“Quando Gesù fu vicino a Gerusalemme, alla vista della città, pianse su di essa…” (Lc 19,41)
E’ così complesso e intenso il tempo che attraverso la domenica delle Palme inizia per noi cristiani, che ho preferito rimanere per un istante su un’altura poco distante dalla città. Da questo scorcio, ci dice il vangelo, Gesù alla vista di Gerusalemme scoppiò in pianto. Non so cosa vedesti Gesù. Non so quale profilo della città ti colpi il cuore. Non piangevi certo per la bellezza del paesaggio, ma per l’occasione sprecata che quella gente e quella città, e con essi gran parte della storia, si erano perse, correndo dietro cose inutili.
Vorrei dirti qualcosa, ma non so cosa dirti. Vorrei giustificare quella gente, giustificare me, ma non esiste giustificazione davanti alle cose serie della vita.

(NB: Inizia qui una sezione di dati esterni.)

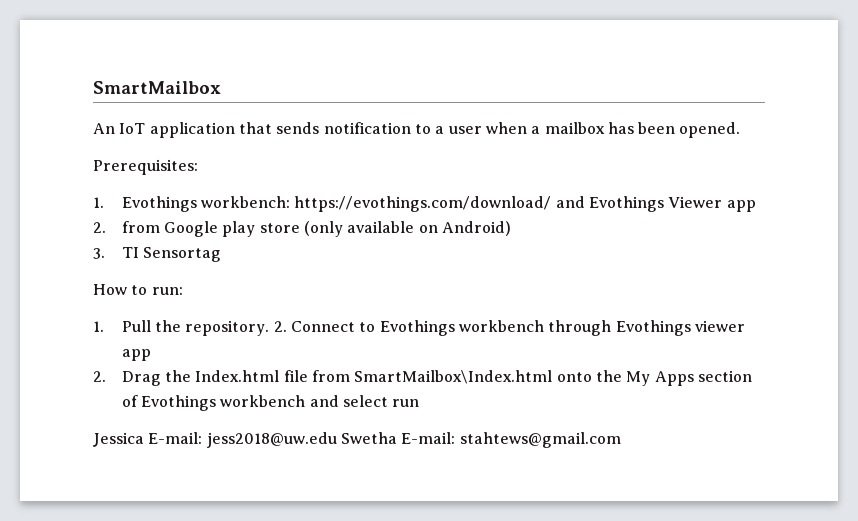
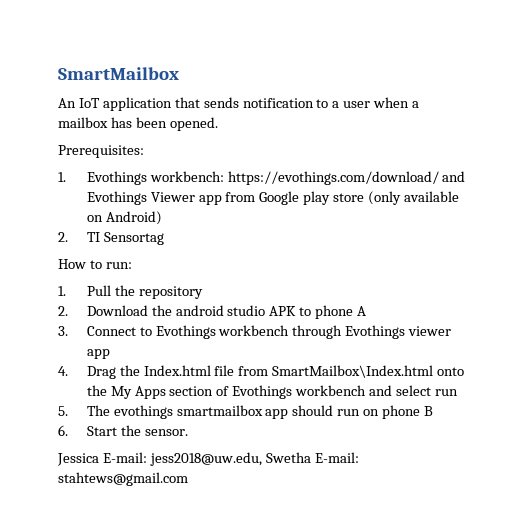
[93,222,106,233] // 2. -> (222, 200) none
[93,248,105,259] 3. -> [58,232,68,242] 2.
[185,320,287,336] repository. 2. -> [138,286,203,299] [58,305,367,319] [58,326,68,336] repository // 2. Download the android studio APK to phone A // 3.
[93,371,106,382] 2. -> [58,366,68,376] 4.
(420, 403) none -> [58,405,434,419] [58,425,188,436] // 5. The evothings smartmailbox app should run on phone B // 6. Start the sensor.
[206,432,337,448] jess2018@uw.edu -> [149,452,262,466] jess2018@uw.edu,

Certe cose o le vivi o non le vivi. E non ci sono attenuanti.
Vorrei che non accadesse mai che fosse troppo tardi per cambiare. Ma non c’è dato tutto il tempo. C’è dato solo il tempo necessario, e se superiamo quella soglia, allora avremo perso in eterno l’unico treno che ci avrebbe portati a qualche parte di vero.
Tu piangi, e attraverso quegli occhi carichi di lacrime già lavi le mani insanguinate di chi ti metterà in croce.
Vedi la città da fuori e l’ultima vista di Gerusalemme sarà da fuori, da un altra altura, il Golgota.
Tu muori fuori. Dopo che tutti prendono le distanze da te. E mi domando se in questo tempo tu sei dentro o ti abbiamo fatto fuori anche noi dai recinti delle nostre case, dalle nostre famiglie, dalle nostre amicizie, dai nostri templi.
Da fuori tu sei un Dio innocuo. Dentro, invece, sei un Dio scomodo. Vedi Gesù, ti difendiamo appeso ai muri delle nostre aule, ma forse lo facciamo per non inchiodarti dentro di noi, dentro le nostre scelte, dentro i nostri ragionamenti, dentro le nostre vite. Sui muri, come nella campagna di Gerusalemme, tu sei sopportabile.
Dentro invece, pretendi troppo. Pretendi che diventiamo noi stessi. E si sa che diventare se stessi significa morire a ciò che si è ora per rinascere nuovi. Ma la morte non è mai piaciuta a nessuno.